I became interested in the topic of social media in crisis communication while I was the Communication Manager for the Wisconsin Department of Transportation Division of Transportation Structure Development’s Northwest Region. On August 7, 2007, the I-35W Bridge collapsed in Minneapolis, Minnesota. Being in such close proximity and governing St. Croix County, which borders Minnesota, my office fielded media calls concerning bridge integrity, safety, inspection schedules, and more. As a communications professional, I could not help but notice that within minutes of the collapse, cell phone towers were jammed. People were unable to get word to their families and friends of their safety or otherwise.

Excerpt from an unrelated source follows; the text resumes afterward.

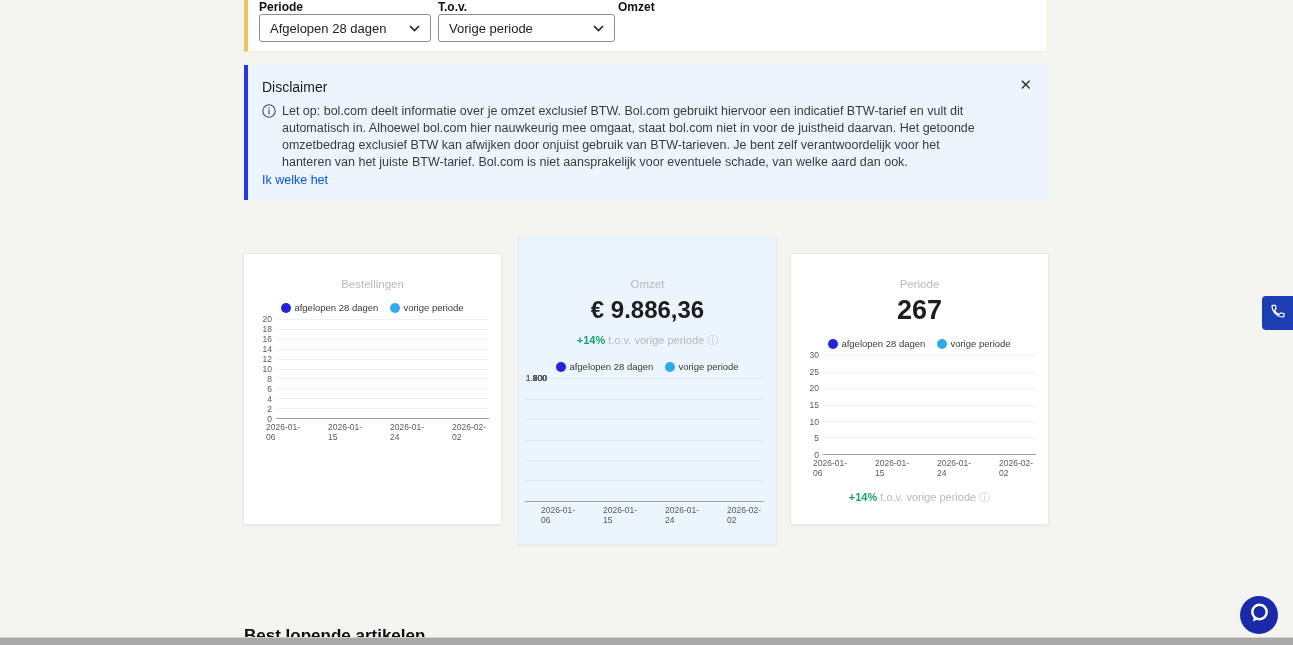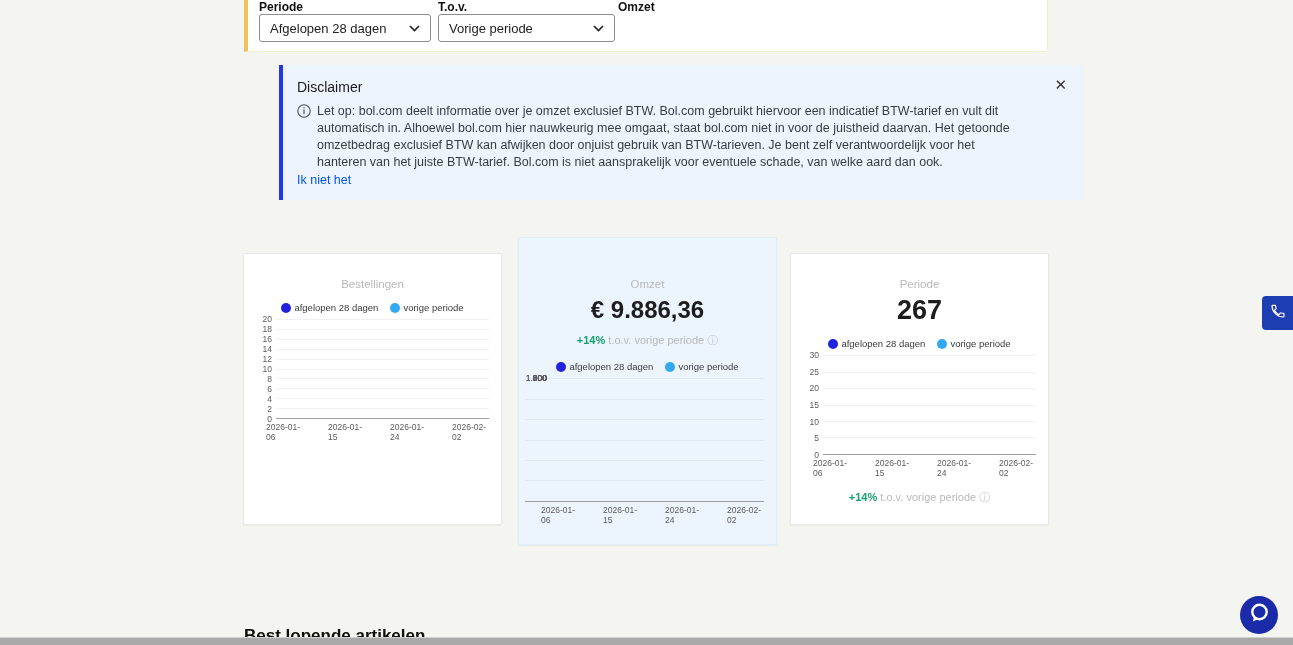"Disclaimer" .disclaimer { margin-left: 35px -> none }
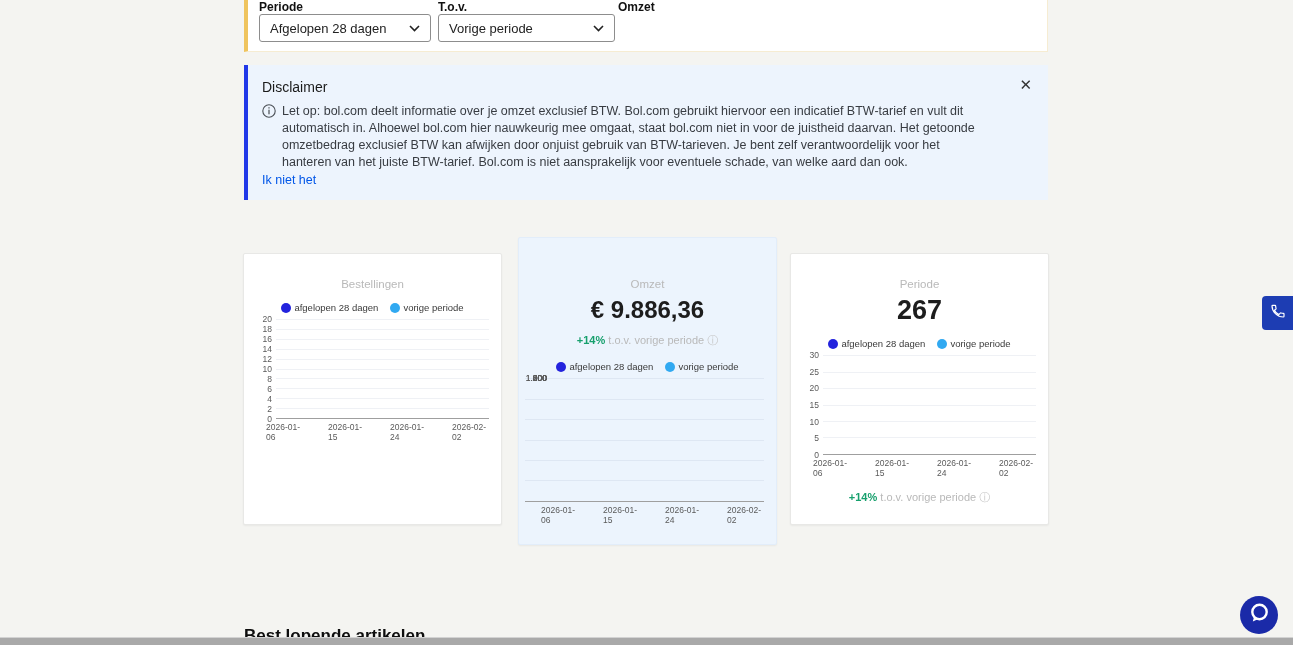"Ik niet het" div.d-link { text: niet -> welke }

Instead, they were turning to social media – MySpace, Facebook, and Twitter was the new kid on the block. It was the first time I experienced people using social media tools for anything other than social. It was the first time I saw the potential power of social media for my profession. This fascinated me.
The research and this concluding report examine how the Emergency Management Agencies (EMA) of the Midwest states are using social media tools in their crisis communications.